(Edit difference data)

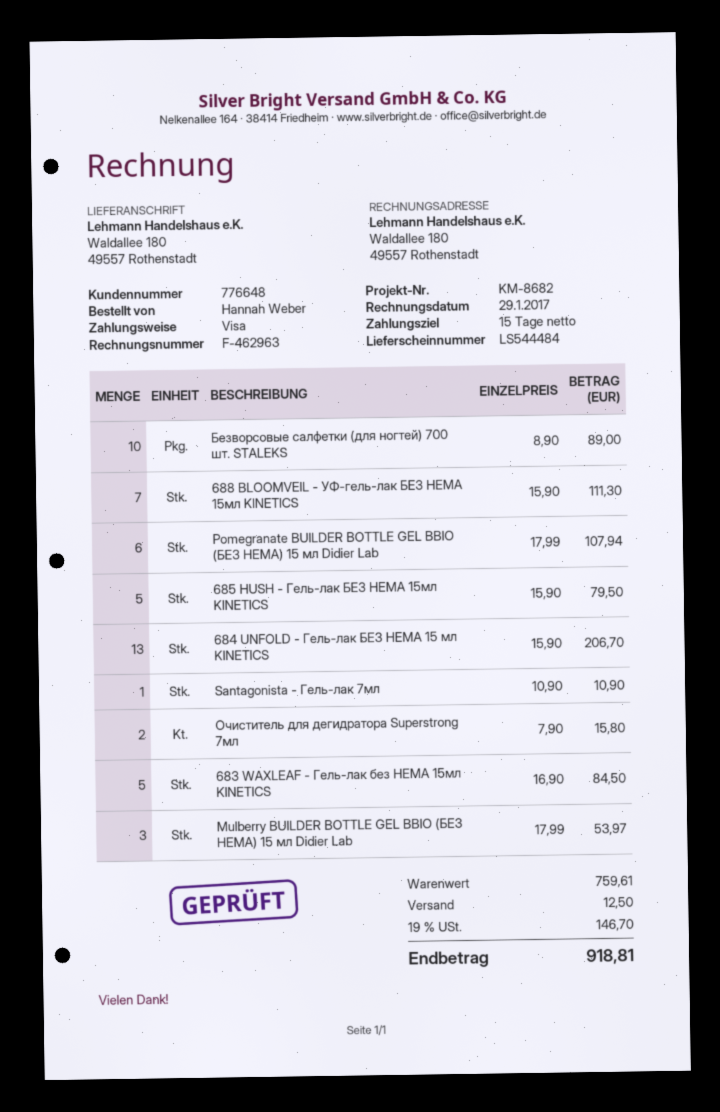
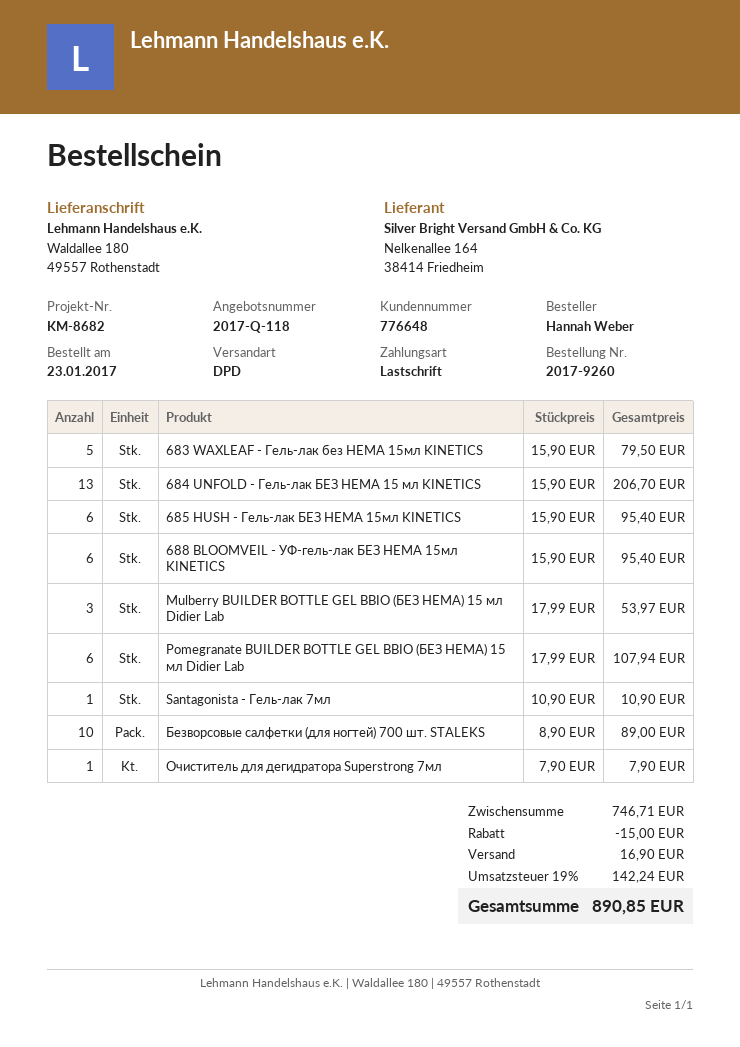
payment method: Visa -> direct debit
688 BLOOMVEIL - УФ-гель-лак БЕЗ HEMA 15мл KINETICS: 7 x 15.90 = 111.30 -> 6 x 15.90 = 95.40
685 HUSH - Гель-лак БЕЗ HEMA 15мл KINETICS: 5 x 15.90 = 79.50 -> 6 x 15.90 = 95.40
Очиститель для дегидратора Superstrong 7мл: 2 x 7.90 = 15.80 -> 1 x 7.90 = 7.90
683 WAXLEAF - Гель-лак без HEMA 15мл KINETICS: 5 x 16.90 = 84.50 -> 5 x 15.90 = 79.50
subtotal: 759.61 -> 746.71
discount: none -> 15.00
shipping: 12.50 -> 16.90
tax: 19% = 146.70 -> 19% = 142.24
total: 918.81 -> 890.85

◆ Problem to solve:
The answer should be one number: how many lines in the data contain the word "HEMA".

◆ Response below:
3